2014/10/10

第三回教養講座が行なわれました

 本日、第三回教養講座が、内閣官房参与で前ユネスコ特命全権大使、福山大学客員教授でもある木曽功氏を招き、「ユネスコとユネスコ世界遺産条約」と題して行なわれました。

 国連機関の一つであるユネスコは1946年に設立され、日本は1951年に加盟しています。ユネスコは文化や学術、教育、科学を通じた世界平和の構築を目的としており、ユネスコ憲章の前文は「戦争は人の心の中で生まれるものだから、人の心の中にこそ平和のとりでを築かなければならない。」と、文化の価値と理念を説いています。
 ユネスコといえば、演題にもある「世界遺産」が良く知られていますが、活動の大部分は「教育」に関する内容だそうです。異なる文化や風習を正しく理解する基礎となる教育は、平和の構築には不可欠と言えるでしょう。また現在では、多用な文化や文明を生み出してきた人間だけではなく、周囲の環境も含めた持続可能な社会を実現する為の教育にも力を入れているそうです。

 講演の後半では、世界遺産に登録されたばかりの富岡製糸場などを例に、世界遺産を決める仕組みが話題になりました。
 世界遺産条約を締結している国が候補を出し、様々な調査や審査を受けた後に、世界遺産委員会の承認を得て、始めて世界遺産にとう録されるそうです。広島県には、厳島神社と原爆ドームの2つの世界遺産がありますが、世界遺産がどのようにして決まるのかを知っている人は少ないのではないでしょうか?
現在は、八幡製鉄所など、幕末から明治にかけての産業革命遺産の登録に向けた活動が進んでいるそうです。世界遺産の数は凡そ1000、今後も増やしていくのか、あるいは数に制限をもうけるのか 、といった議論もなされているとのことでした。
 また、世界遺産登録条件の第一は「顕著な普遍的価値を有すること」ですが、この判断基準についても様々な議論があるそうです。このほか、後世に伝えることを目的の一つとしている為、管理体制が重視されています。保全が適切ではない場合、世界遺産からの登録が抹消されることもあり、開発と保全のバランスが今後の課題となっているようです。

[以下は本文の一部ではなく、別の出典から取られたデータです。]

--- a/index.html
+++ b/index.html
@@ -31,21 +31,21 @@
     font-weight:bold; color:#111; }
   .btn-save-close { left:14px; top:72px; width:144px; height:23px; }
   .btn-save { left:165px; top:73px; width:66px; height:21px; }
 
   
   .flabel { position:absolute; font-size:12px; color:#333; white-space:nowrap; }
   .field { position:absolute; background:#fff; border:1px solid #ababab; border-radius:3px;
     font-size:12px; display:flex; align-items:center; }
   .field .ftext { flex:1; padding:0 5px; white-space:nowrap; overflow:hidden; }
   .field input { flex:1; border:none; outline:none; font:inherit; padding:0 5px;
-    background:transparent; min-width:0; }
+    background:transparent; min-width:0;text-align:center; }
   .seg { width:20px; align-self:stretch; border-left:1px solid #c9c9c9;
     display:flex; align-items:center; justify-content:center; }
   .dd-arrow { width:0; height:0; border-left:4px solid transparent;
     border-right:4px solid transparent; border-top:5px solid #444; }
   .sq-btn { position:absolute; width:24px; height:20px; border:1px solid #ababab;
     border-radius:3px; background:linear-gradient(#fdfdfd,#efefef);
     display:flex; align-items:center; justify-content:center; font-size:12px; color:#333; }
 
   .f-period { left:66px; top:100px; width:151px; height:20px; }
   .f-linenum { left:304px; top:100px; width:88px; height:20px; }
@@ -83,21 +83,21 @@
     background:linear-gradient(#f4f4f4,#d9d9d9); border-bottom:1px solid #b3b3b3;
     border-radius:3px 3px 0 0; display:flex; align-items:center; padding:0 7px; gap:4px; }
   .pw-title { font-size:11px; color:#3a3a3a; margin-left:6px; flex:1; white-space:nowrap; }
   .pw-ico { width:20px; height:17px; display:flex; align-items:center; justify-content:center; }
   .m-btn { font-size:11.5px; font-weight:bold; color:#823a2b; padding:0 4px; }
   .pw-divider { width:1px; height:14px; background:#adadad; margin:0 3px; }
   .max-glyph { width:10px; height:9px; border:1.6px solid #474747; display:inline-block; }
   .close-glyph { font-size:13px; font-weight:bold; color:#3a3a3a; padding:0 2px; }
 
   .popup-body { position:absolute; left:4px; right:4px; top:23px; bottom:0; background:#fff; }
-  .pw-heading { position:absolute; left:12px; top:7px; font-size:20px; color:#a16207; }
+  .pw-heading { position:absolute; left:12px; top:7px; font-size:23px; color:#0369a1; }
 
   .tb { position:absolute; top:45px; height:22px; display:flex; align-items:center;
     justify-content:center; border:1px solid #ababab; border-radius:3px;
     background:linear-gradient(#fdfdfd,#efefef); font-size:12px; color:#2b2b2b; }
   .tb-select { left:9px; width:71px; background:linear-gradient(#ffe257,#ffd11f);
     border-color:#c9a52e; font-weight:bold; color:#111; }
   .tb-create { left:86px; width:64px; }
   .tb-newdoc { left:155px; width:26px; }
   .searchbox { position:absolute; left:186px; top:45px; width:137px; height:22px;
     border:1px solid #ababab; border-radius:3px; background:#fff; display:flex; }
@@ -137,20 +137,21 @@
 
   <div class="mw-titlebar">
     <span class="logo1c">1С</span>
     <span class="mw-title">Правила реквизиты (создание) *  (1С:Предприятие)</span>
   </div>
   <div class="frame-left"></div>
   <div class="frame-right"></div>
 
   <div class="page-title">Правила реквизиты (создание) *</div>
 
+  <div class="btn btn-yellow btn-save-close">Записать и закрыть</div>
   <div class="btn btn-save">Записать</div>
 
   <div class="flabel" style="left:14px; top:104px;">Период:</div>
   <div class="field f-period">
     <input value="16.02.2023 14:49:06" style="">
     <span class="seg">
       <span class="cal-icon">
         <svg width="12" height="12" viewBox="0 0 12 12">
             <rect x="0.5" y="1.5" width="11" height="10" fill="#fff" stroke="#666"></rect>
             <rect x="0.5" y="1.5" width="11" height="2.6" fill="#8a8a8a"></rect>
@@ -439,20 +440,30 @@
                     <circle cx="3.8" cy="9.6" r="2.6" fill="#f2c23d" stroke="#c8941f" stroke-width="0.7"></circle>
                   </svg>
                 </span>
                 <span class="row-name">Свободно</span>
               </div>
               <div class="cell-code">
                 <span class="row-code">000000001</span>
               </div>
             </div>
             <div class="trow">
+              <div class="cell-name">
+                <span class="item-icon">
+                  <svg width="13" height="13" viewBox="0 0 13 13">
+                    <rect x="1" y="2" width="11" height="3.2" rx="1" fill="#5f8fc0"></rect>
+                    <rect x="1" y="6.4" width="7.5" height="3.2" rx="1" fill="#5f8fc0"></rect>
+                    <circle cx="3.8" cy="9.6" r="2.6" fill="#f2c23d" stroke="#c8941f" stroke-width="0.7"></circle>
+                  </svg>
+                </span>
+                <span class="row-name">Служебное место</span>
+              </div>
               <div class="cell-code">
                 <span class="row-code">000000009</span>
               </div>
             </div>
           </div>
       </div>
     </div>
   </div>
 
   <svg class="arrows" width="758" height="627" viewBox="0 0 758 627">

 世界遺産であるか否かにかかわらず、現在まで伝えられてきた文化や文化財には、ほかに代えることのできない無限の価値があるはずです。様々な文化に触れる機会が増えるこれからの季節ですが、世界遺産から地域に伝わる文化まで、どのように守っていくべきなのか、あるいは開発と保存の在り方について、改めて考えさせれられる講演でした。


学長から一言:「戦争は人の心の中で生まれるのだから・・・」というユネスコ憲章の前文は、最近のぎすぎす、殺伐、混沌とした世界情勢のもとでは、一段と心に響きますね!